» **WHAT YOU SHOULD DO**: The expected result is the full set of records, copied precisely, with images dropped.

------------------------------------

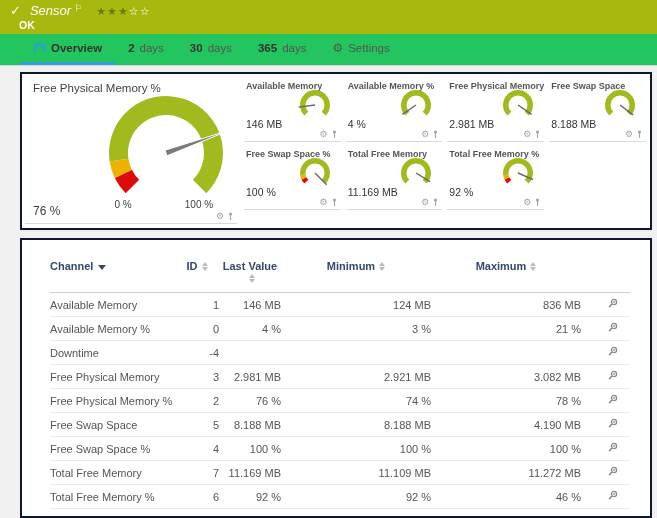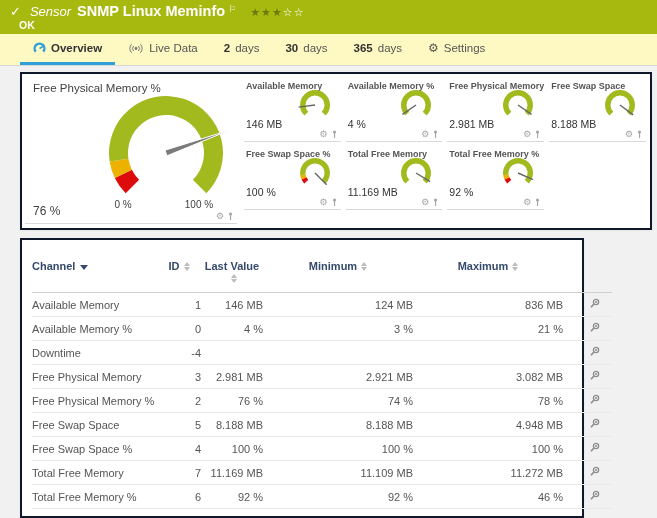--- a/index.html
+++ b/index.html
@@ -67,7 +67,6 @@
   <div class="row1">
     <span class="check">✓</span>
     <span class="kind">Sensor</span>
-    <span class="sensor-title">SNMP Linux Meminfo</span>
     <span class="flag">⚐</span>
     <span class="stars" id="stars"><span class="sf">★</span><span class="sf">★</span><span class="sf">★</span><span class="se">☆</span><span class="se">☆</span></span>
   </div>

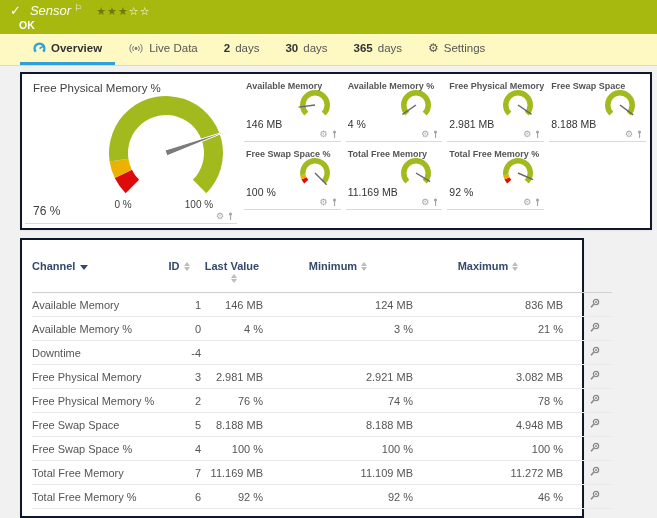--- a/index.html
+++ b/index.html
@@ -18,7 +18,7 @@
   .status{position:absolute;left:19px;top:19px;font-size:10.5px;font-weight:bold}
 
   
-  .tabbar{height:32px;background:#fef9c3;border-bottom:1px solid #d7d7d7;display:flex;align-items:stretch;padding-left:20px;box-sizing:border-box}
+  .tabbar{height:32px;background:#22c55e;border-bottom:1px solid #d7d7d7;display:flex;align-items:stretch;padding-left:20px;box-sizing:border-box}
   .tab{display:flex;align-items:center;gap:5px;padding:0 13px;border-bottom:3px solid transparent;box-sizing:border-box;color:#555;font-size:11.5px;cursor:pointer}
   .tab.active{border-bottom-color:#2e9fd9;color:#333;font-weight:bold}
   .tab .num{font-weight:bold;color:#333}

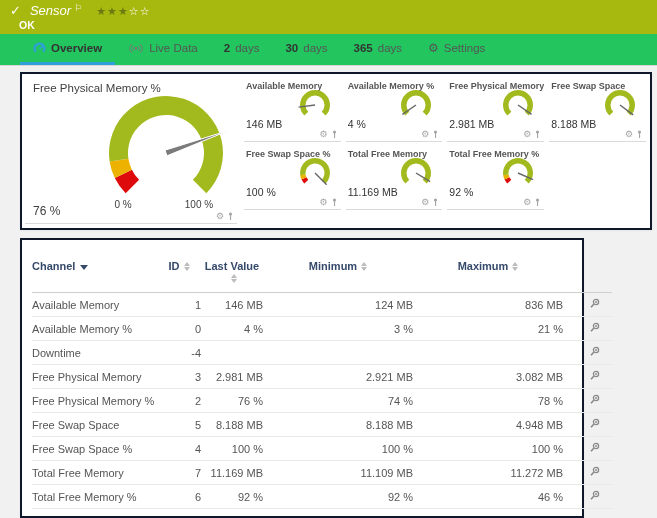--- a/index.html
+++ b/index.html
@@ -80,13 +80,6 @@
       <path d="M6 6 L9.3 4.1" stroke="#2e9fd9" stroke-width="1.4"></path>
     </svg>
     <span>Overview</span>
-  </div>
-  <div class="tab">
-    <svg width="16" height="11" viewBox="0 0 16 11">
-      <circle cx="8" cy="5.5" r="1.4" fill="#777"></circle>
-      <path d="M5.6 3 a3.6 3.6 0 0 0 0 5 M3.6 1.2 a6.2 6.2 0 0 0 0 8.6 M10.4 3 a3.6 3.6 0 0 1 0 5 M12.4 1.2 a6.2 6.2 0 0 1 0 8.6" stroke="#777" fill="none" stroke-width="1"></path>
-    </svg>
-    <span>Live Data</span>
   </div>
   <div class="tab">
     <span class="num">2</span>

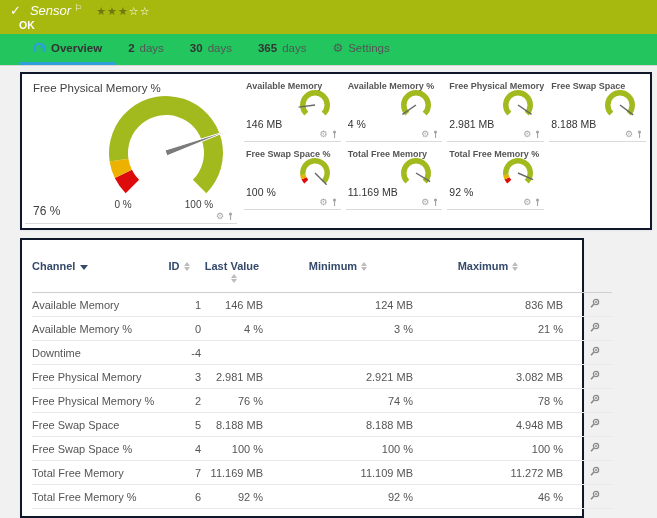--- a/index.html
+++ b/index.html
@@ -28,7 +28,7 @@
   
   .panel{position:absolute;background:#fff;border:2px solid #0f172a;box-sizing:border-box;box-shadow:0 1px 2px rgba(0,0,0,0.05)}
   #overview-panel{left:20px;top:72px;width:632px;height:158px}
-  #table-panel{left:20px;top:238px;width:564px;height:280px;padding:18px 22px 0 10px}
+  #table-panel{left:20px;top:238px;width:632px;height:280px;padding:18px 22px 0 28px}
 
   
   .main-tile{position:absolute;left:3px;top:3px;width:212px;height:146px;border-bottom:1px solid #dadada}

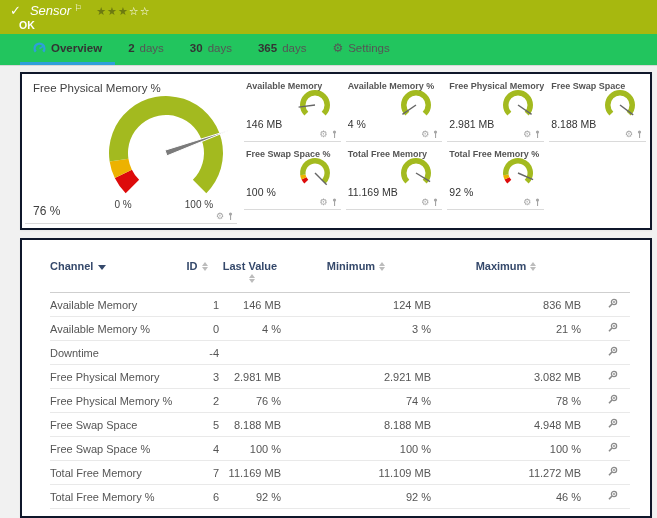--- a/index.html
+++ b/index.html
@@ -361,7 +361,7 @@
     <td>5</td>
     <td>8.188 MB</td>
     <td>8.188 MB</td>
-    <td>4.948 MB</td>
+    <td>4.190 MB</td>
     <td class="c-ic">
       <svg width="11" height="11" viewBox="0 0 11 11">
         <circle cx="7" cy="4" r="2.6" fill="none" stroke="#8a8a8a" stroke-width="1.3"></circle>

------------------------------------

» **SOLUTION BELOW**:
--- a/index.html
+++ b/index.html
@@ -67,7 +67,6 @@
   <div class="row1">
     <span class="check">✓</span>
     <span class="kind">Sensor</span>
-    <span class="sensor-title">SNMP Linux Meminfo</span>
     <span class="flag">⚐</span>
     <span class="stars" id="stars"><span class="sf">★</span><span class="sf">★</span><span class="sf">★</span><span class="se">☆</span><span class="se">☆</span></span>
   </div>

--- a/index.html
+++ b/index.html
@@ -18,7 +18,7 @@
   .status{position:absolute;left:19px;top:19px;font-size:10.5px;font-weight:bold}
 
   
-  .tabbar{height:32px;background:#fef9c3;border-bottom:1px solid #d7d7d7;display:flex;align-items:stretch;padding-left:20px;box-sizing:border-box}
+  .tabbar{height:32px;background:#22c55e;border-bottom:1px solid #d7d7d7;display:flex;align-items:stretch;padding-left:20px;box-sizing:border-box}
   .tab{display:flex;align-items:center;gap:5px;padding:0 13px;border-bottom:3px solid transparent;box-sizing:border-box;color:#555;font-size:11.5px;cursor:pointer}
   .tab.active{border-bottom-color:#2e9fd9;color:#333;font-weight:bold}
   .tab .num{font-weight:bold;color:#333}

--- a/index.html
+++ b/index.html
@@ -80,13 +80,6 @@
       <path d="M6 6 L9.3 4.1" stroke="#2e9fd9" stroke-width="1.4"></path>
     </svg>
     <span>Overview</span>
-  </div>
-  <div class="tab">
-    <svg width="16" height="11" viewBox="0 0 16 11">
-      <circle cx="8" cy="5.5" r="1.4" fill="#777"></circle>
-      <path d="M5.6 3 a3.6 3.6 0 0 0 0 5 M3.6 1.2 a6.2 6.2 0 0 0 0 8.6 M10.4 3 a3.6 3.6 0 0 1 0 5 M12.4 1.2 a6.2 6.2 0 0 1 0 8.6" stroke="#777" fill="none" stroke-width="1"></path>
-    </svg>
-    <span>Live Data</span>
   </div>
   <div class="tab">
     <span class="num">2</span>

--- a/index.html
+++ b/index.html
@@ -28,7 +28,7 @@
   
   .panel{position:absolute;background:#fff;border:2px solid #0f172a;box-sizing:border-box;box-shadow:0 1px 2px rgba(0,0,0,0.05)}
   #overview-panel{left:20px;top:72px;width:632px;height:158px}
-  #table-panel{left:20px;top:238px;width:564px;height:280px;padding:18px 22px 0 10px}
+  #table-panel{left:20px;top:238px;width:632px;height:280px;padding:18px 22px 0 28px}
 
   
   .main-tile{position:absolute;left:3px;top:3px;width:212px;height:146px;border-bottom:1px solid #dadada}

--- a/index.html
+++ b/index.html
@@ -361,7 +361,7 @@
     <td>5</td>
     <td>8.188 MB</td>
     <td>8.188 MB</td>
-    <td>4.948 MB</td>
+    <td>4.190 MB</td>
     <td class="c-ic">
       <svg width="11" height="11" viewBox="0 0 11 11">
         <circle cx="7" cy="4" r="2.6" fill="none" stroke="#8a8a8a" stroke-width="1.3"></circle>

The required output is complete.